**Update** the app was down for a bit, there was more traffic than expected and the server couldn't handle it. I've upgraded to a larger machine. Let me know if you encounter any issue!
I'm excited to share mypapers.ai, though not quite in the way I originally envisioned. This project began as an ambitious AI-powered research assistant but evolved into a humbling learning experience about product development, over-engineering, and the importance of solving real problems.
What mypapers.ai currently does:
Visualizes daily arXiv papers as a graph with their references
Offers a simple interface to explore recent publications
What I learned along the way:
The dangers of solution-first thinking
The importance of "dogfooding" your own product
How over-engineering can derail a project
The value of starting simple with familiar tools
I've been building this project in public, sharing both successes and failures. While the outcome isn't what I initially planned, the journey has been incredibly educational.
I invite you to try mypapers.ai and share your thoughts. I think the most valuable this product has is the blog post I wrote about the journey. You can read it here:
https://medium.com/@pol.avec/bui...
@pol@pol_avec Congratulations on the launch! As a fan of the "Two minute papers" youtube channel, I approve this project! What would be also cool is to have a some sort of summary of the most influential papers, e.g. weekly, that you can display on the right hand side of the site (where is empty initially).
The summary you can automate with LLM i guess, or just write yourself :)
Btw, the site is currently not loading for me, but I understand you have some backend problems - hope you fix this soon!
This is an interesting tool, especially for those of us following LLM developments closely. How effective has the visualization been in helping users identify significant papers and their connections? Any plans to include more interactive features in the future? Congrats on the launch!

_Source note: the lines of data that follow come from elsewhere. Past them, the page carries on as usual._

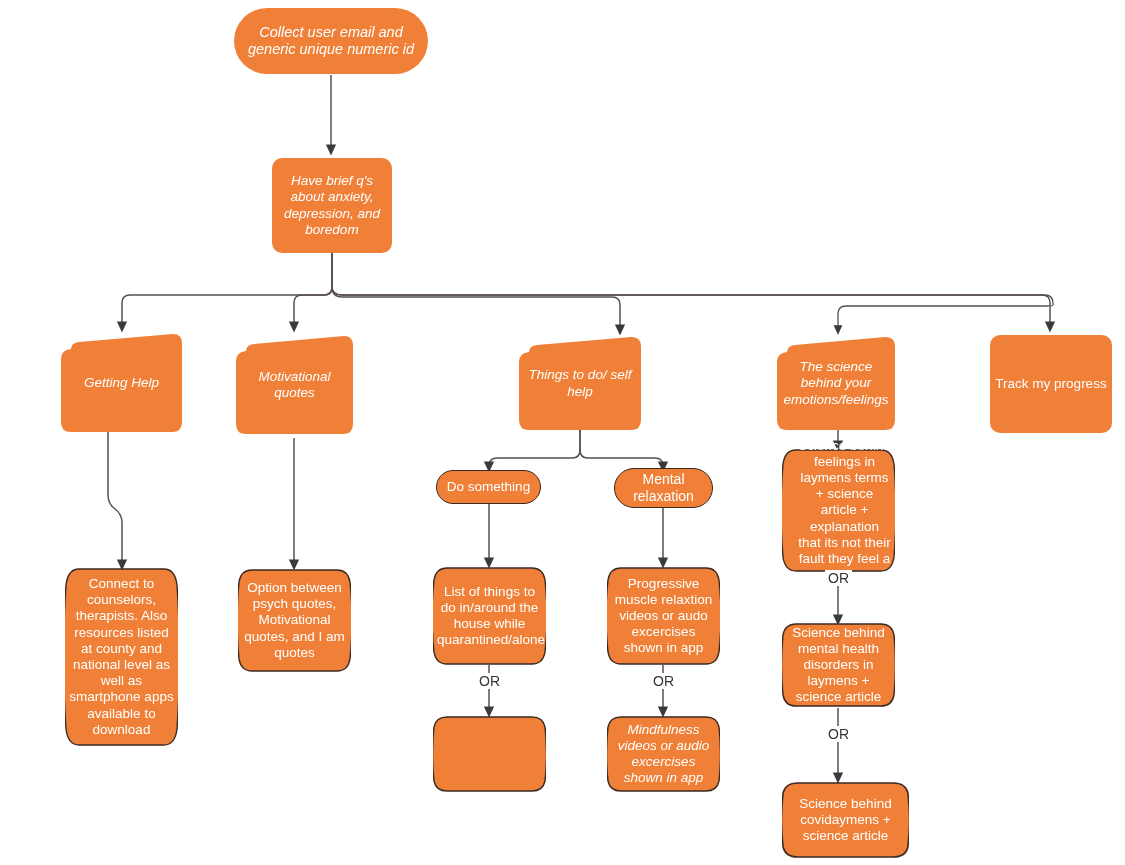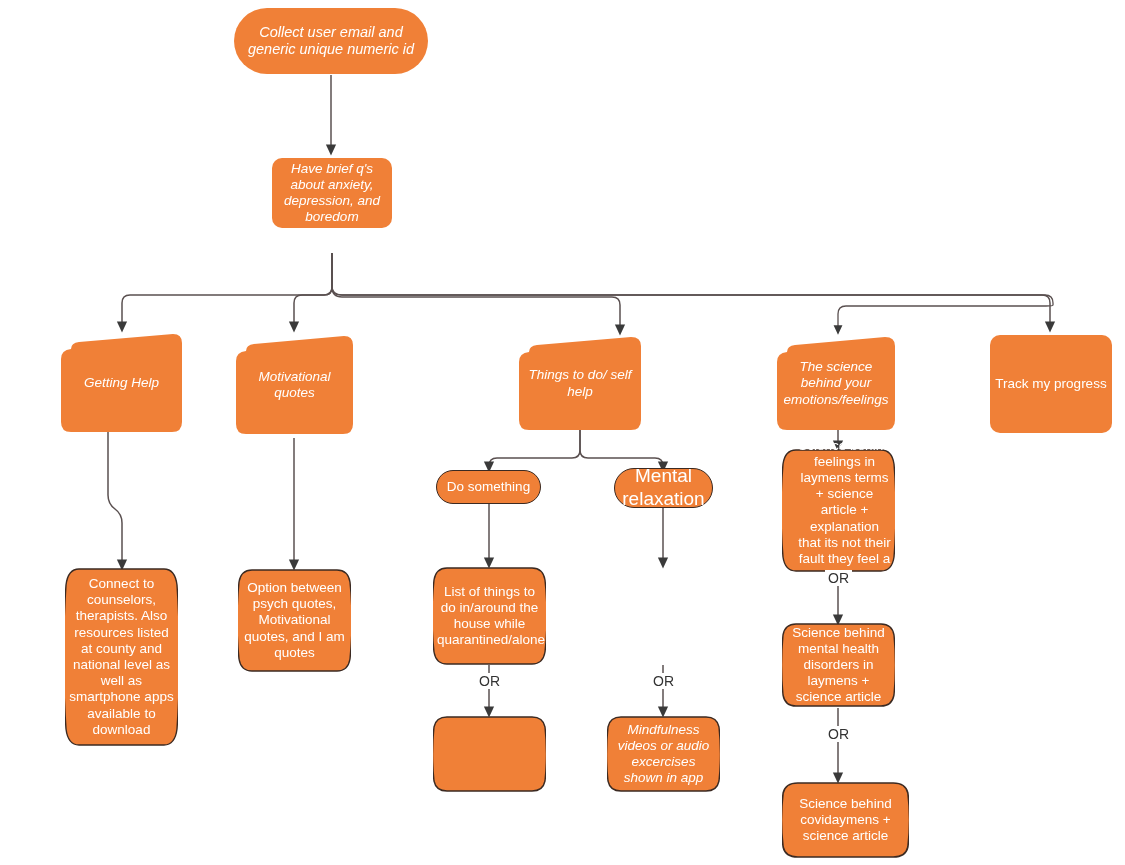"Have brief q's about anxiety," div.node { height: 70px -> 95px }
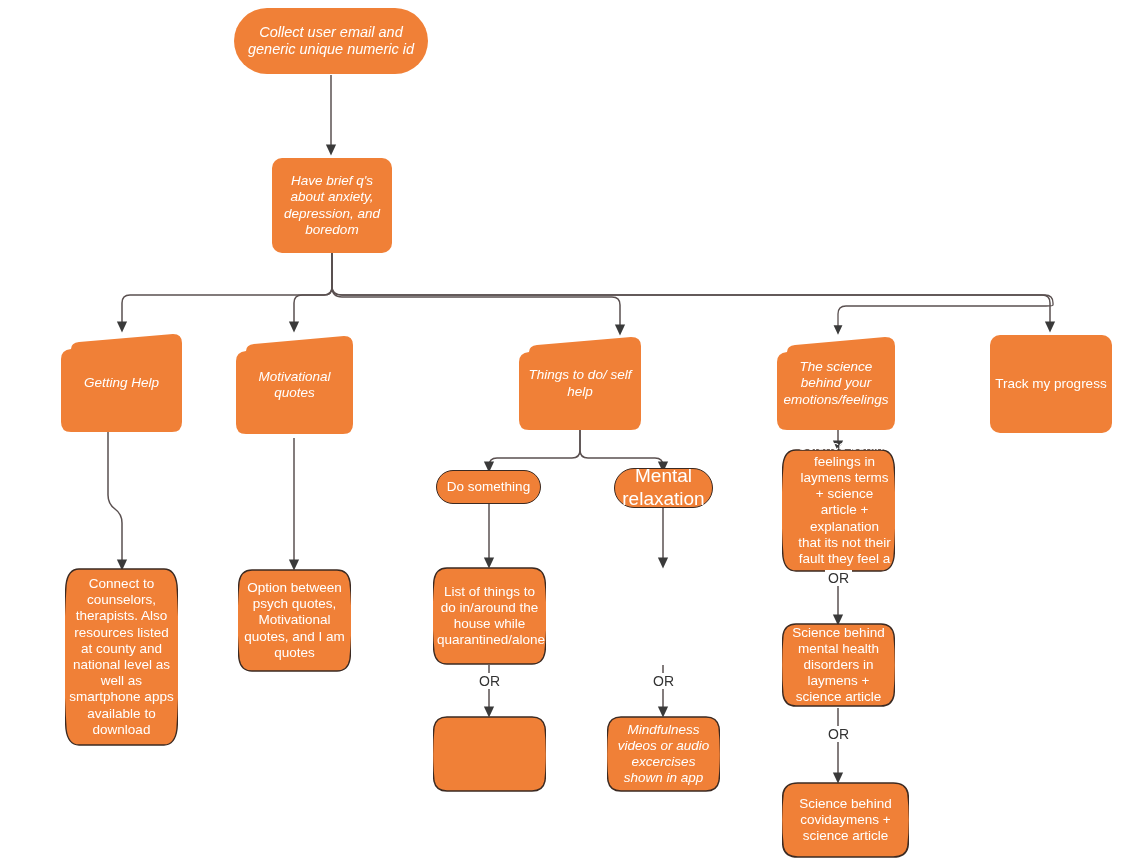"Mental relaxation" div.node { font-size: 19px -> 14px }
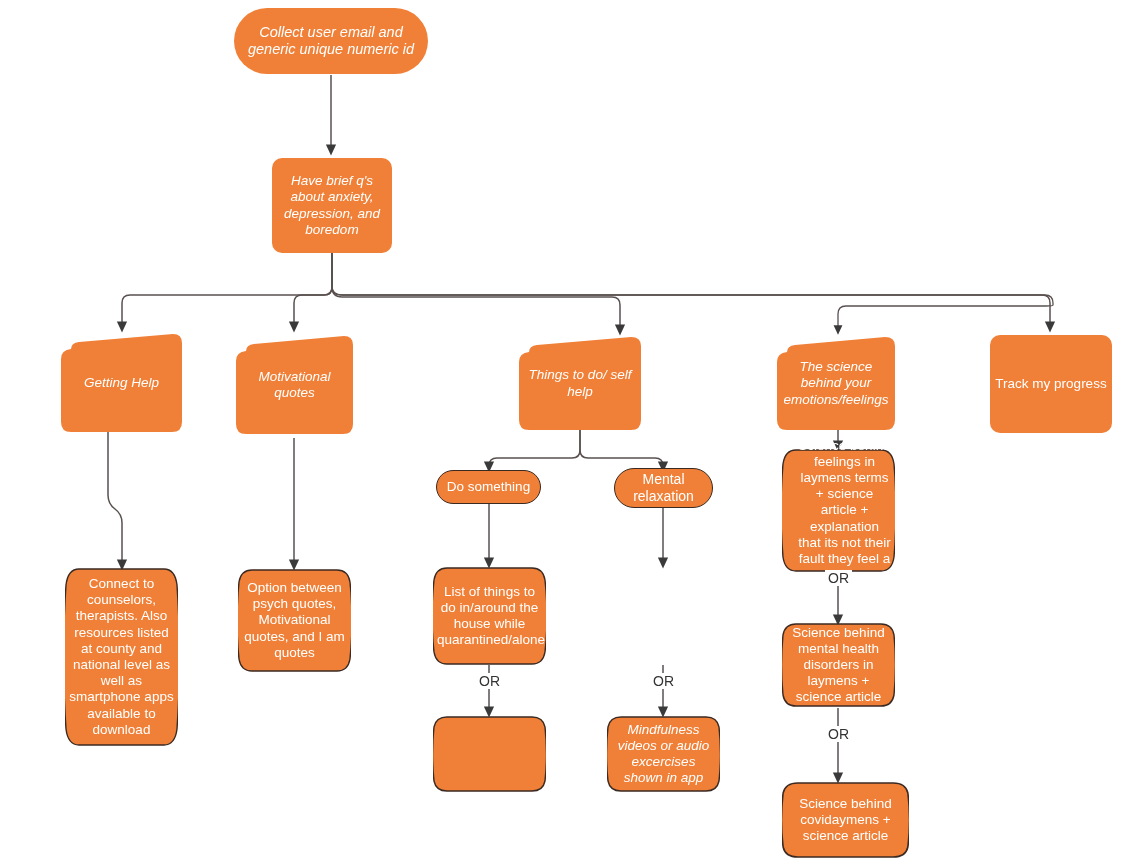"Progressive muscle relaxtion videos or" div.node { html: none -> <div> <svg> <path></path> </svg> <span>Progressive muscle relaxtion videos or audo excercises shown in app</span> </div> }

@kyrylosilin The most useful for me has been to see which are the most referenced papers day by day. That helps me prioritize which are the basics I should read to keep up, instead of trying to read each day's papers.
Regarding the features, so far I've been the only one using it so I need feedback on which features are needed. Some ideas in the pipeline are:
* allow users to expand the graph by clicking on nodes
* allow search / retrieval using LLMs (which is already in the back-end, not front-end)
* visualize connections by author
Is there any feature you'd find useful? what are your thoughts?